### Task to carry out
The answer must be a single number: how many lines of the entries below include "total".

(Detected change data)
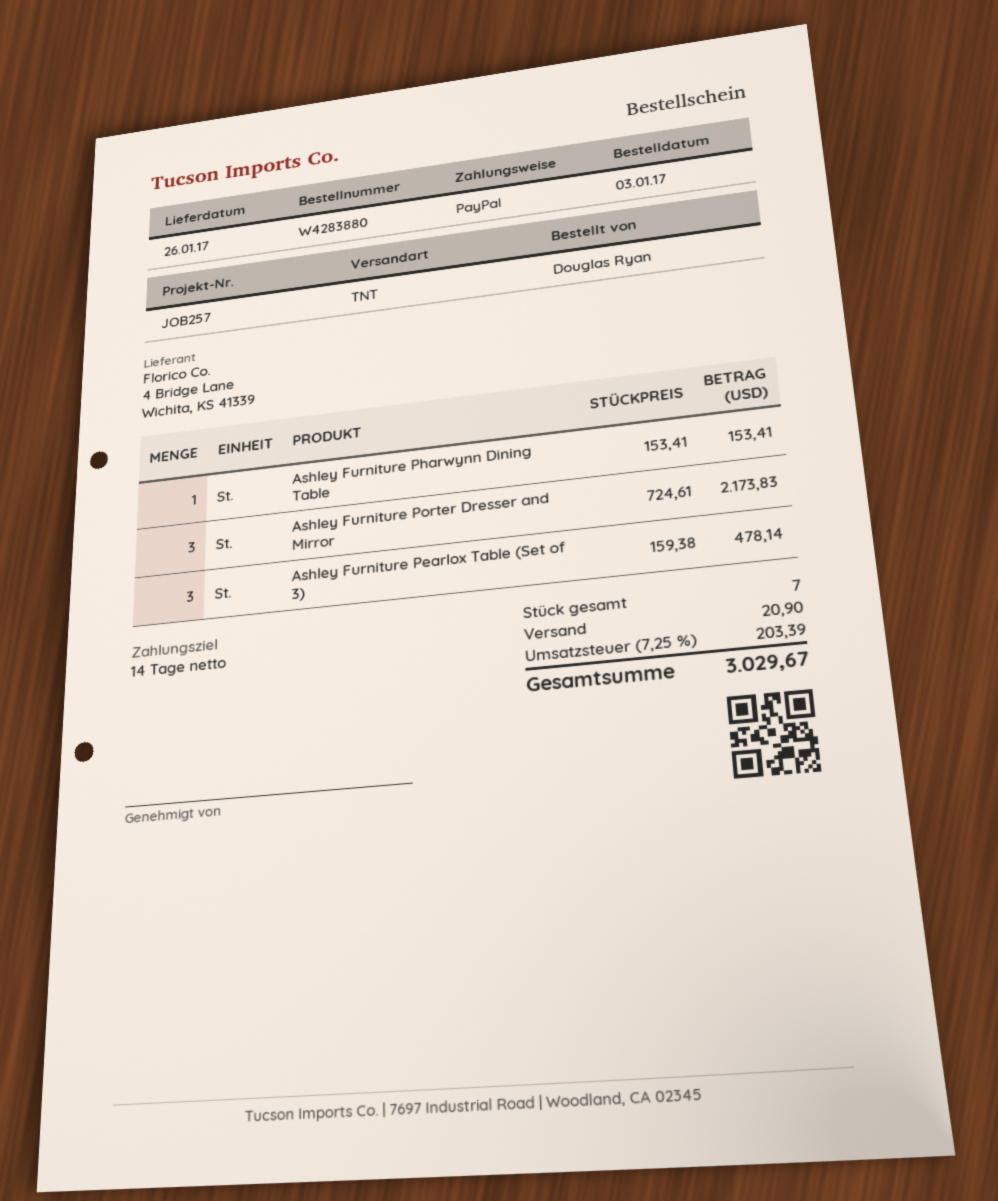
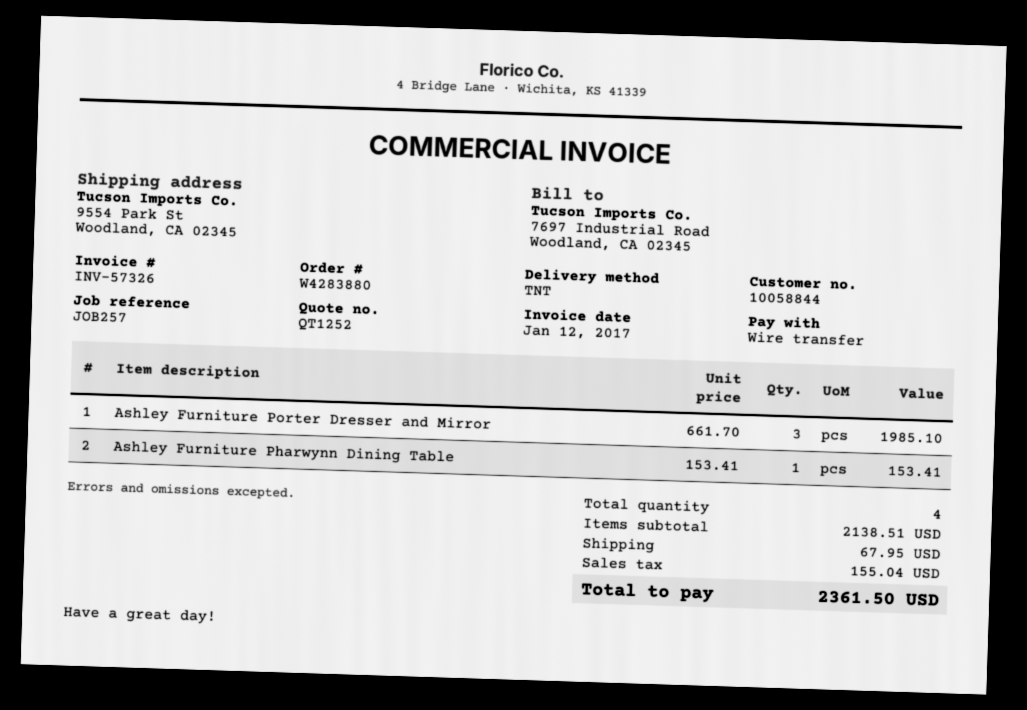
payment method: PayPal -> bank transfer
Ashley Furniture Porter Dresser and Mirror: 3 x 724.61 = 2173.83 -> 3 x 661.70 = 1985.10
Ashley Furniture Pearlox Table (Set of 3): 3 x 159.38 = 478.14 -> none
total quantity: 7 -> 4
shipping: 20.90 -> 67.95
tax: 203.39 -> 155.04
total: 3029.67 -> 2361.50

### Written answer
2